Shaquille O’Neal has always done things big. Big plays, big business moves, big laughs—and apparently, big car problems too.
Standing over 7 feet tall and weighing in at well over 320 pounds, Shaq doesn’t exactly fit into your average sports car. So what happens when one of the world’s most dominant NBA players sets his sights on a Ferrari? Well, if you’re Shaq, you don’t just squeeze in—you build your own.
In a recent interview, Diesel revealed what he considers one of his all-time worst purchases—and it’s one that only someone like Shaq could make.
“I bought two Ferraris,” he said. “I bought a real Ferrari. I bought a salvage Ferrari. Cut my real Ferrari in half, took pieces of the salvage Ferrari to stretch it, and then realized I couldn’t fit.”
Yep. You read that right. The man literally cut a Ferrari in half and fused it with another just to try to make it Shaq-sized.
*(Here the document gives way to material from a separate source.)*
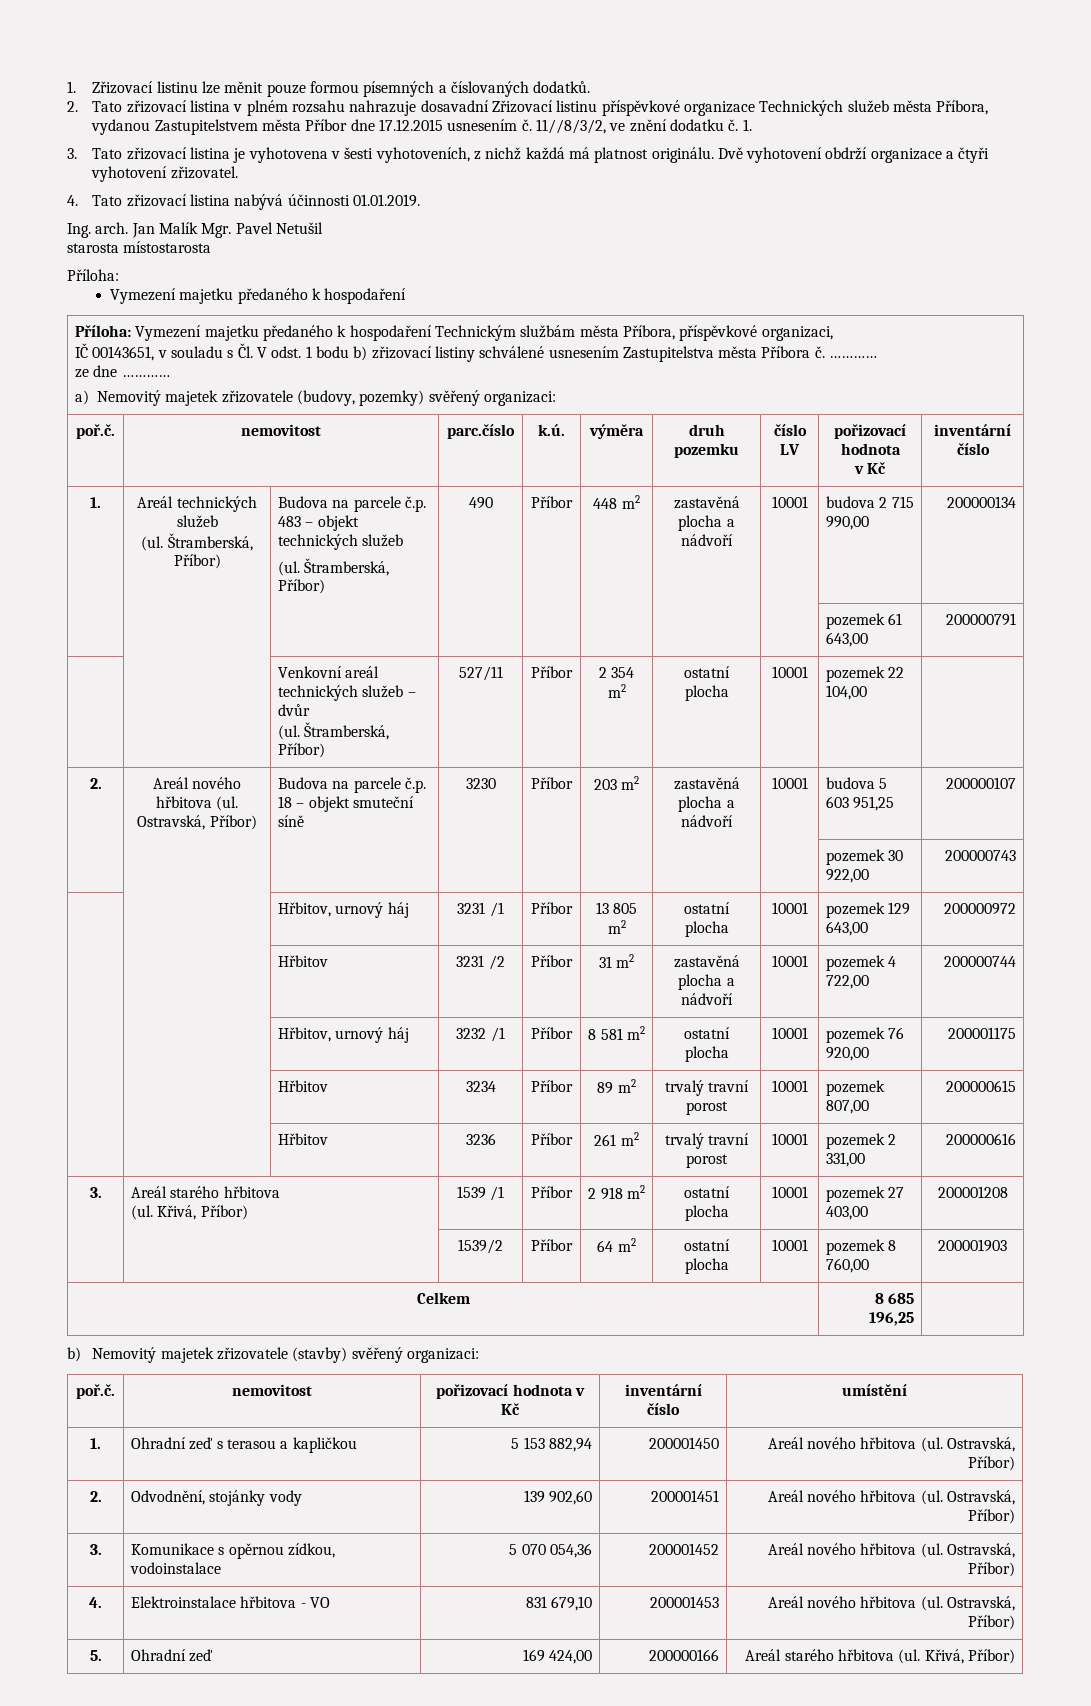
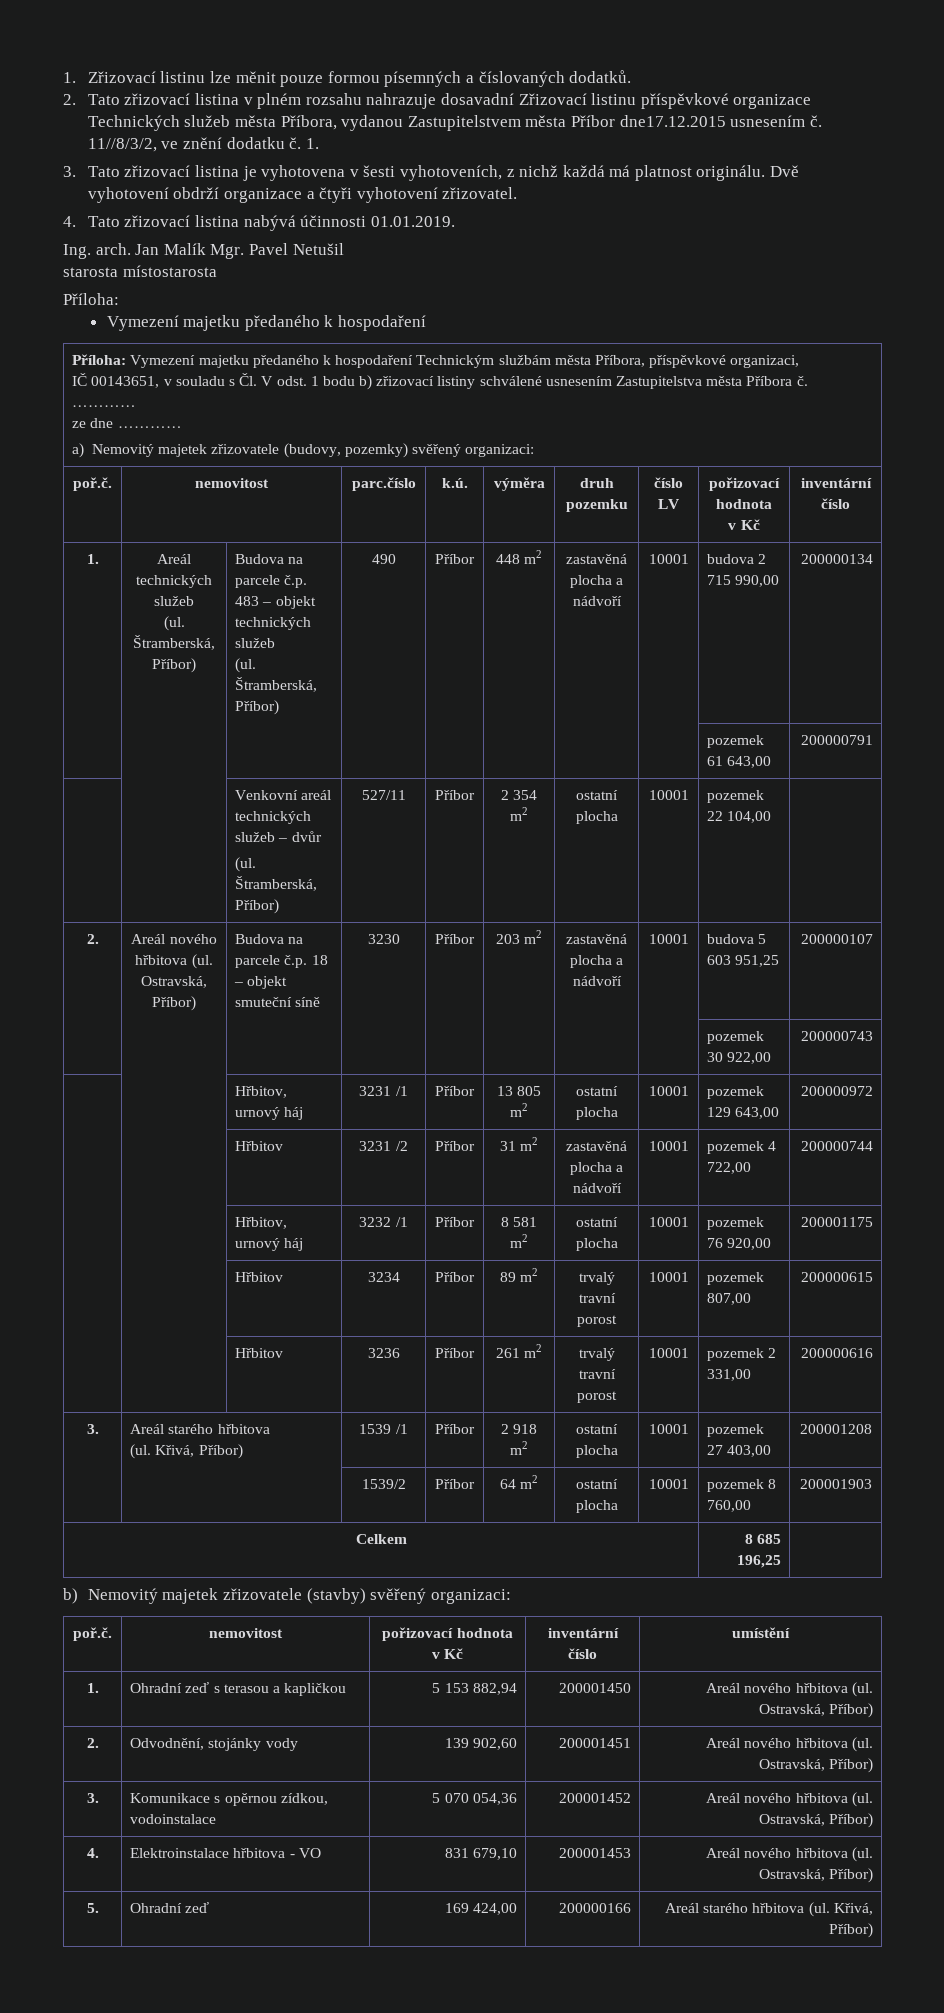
- 2. Tato zřizovací listina v plném rozsahu nahrazuje dosavadní Zřizovací listinu příspěvkové organizace Technických služeb města Příbora, vydanou Zastupitelstvem města Příbor dne 17.12.2015 usnesením č.
+ 2. Tato zřizovací listina v plném rozsahu nahrazuje dosavadní Zřizovací listinu příspěvkové organizace Technických služeb města Příbora, vydanou Zastupitelstvem města Příbor dne17.12.2015 usnesením č.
The crazy part? It almost worked.

Shaq said the real challenge was headroom. So, after the fusion project, he went even further and permanently removed the roof, gaining an extra five inches of space so he could actually sit behind the wheel. “It worked out good,” he said. At least, until Mother Nature stepped in.
On one sunny Florida day, Shaq cruised from Fort Lauderdale to Miami in his custom convertible Ferrari. But on the ride back? The skies opened up. “I didn’t read the weather report,” Shaq admitted. “It started raining, and the whole car got flooded out.”
So just like that, Shaq’s Franken-Ferrari became a very expensive sponge.
Auto fans are now wondering whether Shaq was referring to his silver-on-black Ferrari F355, which popped up for sale a few years back on Bring a Trailer. That car had an unreported salvage history, and given Shaq’s storytelling, it could very well be the same one. If so, its current owner might be driving around in the most legendary “Shaqmobile” ever built.
Of course, this Ferrari experiment is just one chapter in Shaq’s wild car history. His garage has featured everything from custom Cadillac Escalades on 26-inch wheels to stretched-out Lamborghinis, custom vans, and even a topless Mercedes S-Class with suicide doors.
The man doesn’t just collect cars—he reinvents them.
And sure, maybe Maranello wouldn’t approve of slicing up a Ferrari like it’s a pizza, but if you’re Shaq, you play by your own rules. It’s part of the charm. It’s also why, despite the rain-soaked Ferrari fail, he doesn’t regret it.
“When you’re my size,” he once said, “you gotta get creative.”